# To repatriate to UK first or not ?



## Goldeneye (Nov 12, 2011)

To repatriate to UK first or not ?
...
Health Care is my primary concern with our moving back to Europe, I want to make sure the i's are dotted and t's crossed before any move....
...
Does anyone know if there is any advantage in moving to Spain via the U.K. What concerns me is the long term ramifications of access to health care in both the U.K and Spain. 
Here in Canada we pay a monthly MSP ( Medical Services Plan) premium. When we first moved here we took out a private plan for 6 months until we could participate on the Canadian system.
...
We are both in our 50's and have no plans on working.. If I do at a later date it would be in a 'self employed' capacity..
..
Thanks


----------



## mrypg9 (Apr 26, 2008)

You mean 'advantage' in the sense of being able to benefit from UK state health care then transferring to Spanish regional provision?


----------



## xabiaxica (Jun 23, 2009)

Goldeneye said:


> To repatriate to UK first or not ?
> ...
> Health Care is my primary concern with our moving back to Europe, I want to make sure the i's are dotted and t's crossed before any move....
> ...
> ...


I can't think that it would make any difference going to the UK first tbh, unless you were going to be staying there for some years & working there, which you say you don't intend to do 

if you were resident in the UK you'd get healthcare there, but only while actually there - it wouldn't have any bearing on rights to healthcare in Spain


----------



## Goldeneye (Nov 12, 2011)

mrypg9 said:


> You mean 'advantage' in the sense of being able to benefit from UK state health care then transferring to Spanish regional provision?


I'm thinking further down the line, when in the UK health care kicks in at 60 or is it 65 to include those living within the EU.. _(Of course that's based on the assumption that the EU will still exist in 10 years)_

It would be so much easier if there was a Federal/Provisional plan one could pay into. I don't see that there is anything like that in place in Spain.

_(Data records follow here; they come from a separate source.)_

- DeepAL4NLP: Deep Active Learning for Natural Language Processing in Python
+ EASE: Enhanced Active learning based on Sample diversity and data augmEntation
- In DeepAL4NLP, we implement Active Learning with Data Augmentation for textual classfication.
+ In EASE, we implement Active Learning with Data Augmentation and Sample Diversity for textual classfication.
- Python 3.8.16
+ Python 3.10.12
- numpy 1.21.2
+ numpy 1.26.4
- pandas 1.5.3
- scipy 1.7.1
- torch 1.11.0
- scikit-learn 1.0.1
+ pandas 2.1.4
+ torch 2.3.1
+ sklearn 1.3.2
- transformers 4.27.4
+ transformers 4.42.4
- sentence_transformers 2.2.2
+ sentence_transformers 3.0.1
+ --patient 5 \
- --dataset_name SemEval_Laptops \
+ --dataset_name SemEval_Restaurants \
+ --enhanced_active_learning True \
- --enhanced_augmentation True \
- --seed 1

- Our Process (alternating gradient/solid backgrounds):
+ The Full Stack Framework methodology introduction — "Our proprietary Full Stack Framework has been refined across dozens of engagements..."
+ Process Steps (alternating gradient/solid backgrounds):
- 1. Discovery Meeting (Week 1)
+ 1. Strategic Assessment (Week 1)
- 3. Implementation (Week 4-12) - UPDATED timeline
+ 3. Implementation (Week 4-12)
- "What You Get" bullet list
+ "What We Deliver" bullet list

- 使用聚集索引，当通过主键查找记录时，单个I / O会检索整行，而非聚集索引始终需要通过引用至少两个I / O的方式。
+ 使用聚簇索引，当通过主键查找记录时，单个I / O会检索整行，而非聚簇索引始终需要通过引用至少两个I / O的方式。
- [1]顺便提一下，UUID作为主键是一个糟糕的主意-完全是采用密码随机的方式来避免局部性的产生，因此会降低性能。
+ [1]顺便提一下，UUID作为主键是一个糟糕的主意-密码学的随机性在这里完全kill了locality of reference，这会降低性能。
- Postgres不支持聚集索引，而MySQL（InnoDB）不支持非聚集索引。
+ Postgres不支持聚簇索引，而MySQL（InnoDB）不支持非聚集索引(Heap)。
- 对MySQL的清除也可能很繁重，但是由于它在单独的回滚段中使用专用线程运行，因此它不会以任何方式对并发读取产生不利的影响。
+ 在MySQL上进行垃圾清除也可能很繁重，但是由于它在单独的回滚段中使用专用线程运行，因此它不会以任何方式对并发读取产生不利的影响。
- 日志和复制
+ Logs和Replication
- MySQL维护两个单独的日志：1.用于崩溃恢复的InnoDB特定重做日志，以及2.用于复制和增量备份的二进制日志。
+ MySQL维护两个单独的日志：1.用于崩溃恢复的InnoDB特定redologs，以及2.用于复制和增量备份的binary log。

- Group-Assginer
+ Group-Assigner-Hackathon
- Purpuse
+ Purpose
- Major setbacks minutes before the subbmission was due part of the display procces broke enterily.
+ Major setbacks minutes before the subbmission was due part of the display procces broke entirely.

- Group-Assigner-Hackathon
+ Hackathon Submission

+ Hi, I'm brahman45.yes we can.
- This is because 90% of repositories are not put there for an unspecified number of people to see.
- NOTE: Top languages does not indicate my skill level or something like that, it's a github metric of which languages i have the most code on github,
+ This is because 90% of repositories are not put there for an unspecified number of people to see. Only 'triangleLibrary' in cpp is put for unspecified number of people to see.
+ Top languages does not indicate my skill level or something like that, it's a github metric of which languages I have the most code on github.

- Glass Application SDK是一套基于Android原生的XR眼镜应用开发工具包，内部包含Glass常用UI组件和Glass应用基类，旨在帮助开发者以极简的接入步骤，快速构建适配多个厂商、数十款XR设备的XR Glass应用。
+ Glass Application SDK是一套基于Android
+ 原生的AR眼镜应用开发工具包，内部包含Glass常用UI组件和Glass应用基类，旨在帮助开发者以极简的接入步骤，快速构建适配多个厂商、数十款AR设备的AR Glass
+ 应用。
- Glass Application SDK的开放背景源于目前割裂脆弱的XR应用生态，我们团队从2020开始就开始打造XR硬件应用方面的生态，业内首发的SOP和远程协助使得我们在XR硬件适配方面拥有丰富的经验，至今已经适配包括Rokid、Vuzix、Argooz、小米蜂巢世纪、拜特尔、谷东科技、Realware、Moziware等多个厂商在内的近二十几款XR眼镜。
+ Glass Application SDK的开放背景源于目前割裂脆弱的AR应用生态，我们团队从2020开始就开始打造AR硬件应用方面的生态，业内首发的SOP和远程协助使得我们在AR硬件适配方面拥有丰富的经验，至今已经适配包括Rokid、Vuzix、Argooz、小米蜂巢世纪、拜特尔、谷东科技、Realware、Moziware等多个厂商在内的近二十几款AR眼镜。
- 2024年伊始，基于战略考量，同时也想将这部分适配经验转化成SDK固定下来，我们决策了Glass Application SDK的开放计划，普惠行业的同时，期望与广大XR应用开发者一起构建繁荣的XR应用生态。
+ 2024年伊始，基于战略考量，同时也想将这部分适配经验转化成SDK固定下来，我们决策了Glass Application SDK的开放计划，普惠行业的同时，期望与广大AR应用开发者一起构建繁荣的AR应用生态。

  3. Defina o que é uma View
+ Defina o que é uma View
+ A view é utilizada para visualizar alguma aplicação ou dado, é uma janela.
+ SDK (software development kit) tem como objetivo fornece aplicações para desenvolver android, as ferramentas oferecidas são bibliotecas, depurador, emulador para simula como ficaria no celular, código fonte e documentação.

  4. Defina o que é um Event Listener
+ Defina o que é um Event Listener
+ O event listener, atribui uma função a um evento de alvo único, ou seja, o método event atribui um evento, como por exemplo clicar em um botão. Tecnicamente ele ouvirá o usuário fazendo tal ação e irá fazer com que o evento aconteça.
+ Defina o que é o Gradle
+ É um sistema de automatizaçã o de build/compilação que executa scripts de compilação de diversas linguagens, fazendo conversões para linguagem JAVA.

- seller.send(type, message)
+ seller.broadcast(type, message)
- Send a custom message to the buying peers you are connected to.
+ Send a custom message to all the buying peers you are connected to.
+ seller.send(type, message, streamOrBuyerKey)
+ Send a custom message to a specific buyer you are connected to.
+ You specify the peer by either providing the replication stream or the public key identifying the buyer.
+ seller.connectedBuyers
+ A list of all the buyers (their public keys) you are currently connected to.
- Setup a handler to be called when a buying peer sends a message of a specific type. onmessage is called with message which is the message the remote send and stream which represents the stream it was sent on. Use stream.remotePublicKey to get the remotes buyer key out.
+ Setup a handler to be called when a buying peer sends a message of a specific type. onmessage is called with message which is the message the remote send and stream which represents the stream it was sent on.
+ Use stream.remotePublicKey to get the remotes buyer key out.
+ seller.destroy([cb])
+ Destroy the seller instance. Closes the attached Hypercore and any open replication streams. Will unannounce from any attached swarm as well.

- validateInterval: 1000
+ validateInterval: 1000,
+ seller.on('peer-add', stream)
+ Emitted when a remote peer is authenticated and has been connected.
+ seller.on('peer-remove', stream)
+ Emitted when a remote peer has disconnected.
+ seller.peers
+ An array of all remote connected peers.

With that in mind does anyone know of a good private plan that would also cover so called pre-existing conditions?


----------



## xabiaxica (Jun 23, 2009)

Goldeneye said:


> I'm thinking further down the line, when in the UK health care kicks in at 60 or is it 65 to include those living within the EU.. _(Of course that's based on the assumption that the EU will still exist in 10 years)_
> 
> It would be so much easier if there was a Federal/Provisional plan one could pay into. I don't see that there is anything like that in place in Spain.
> 
> With that in mind does anyone know of a good private plan that would also cover so called pre-existing conditions?


ahh I see

the healthcare in the EU kicks in when you start to receive a pension from the UK - whenever that may be - not necessarily at 60/65 - would you qualify for a UK pension?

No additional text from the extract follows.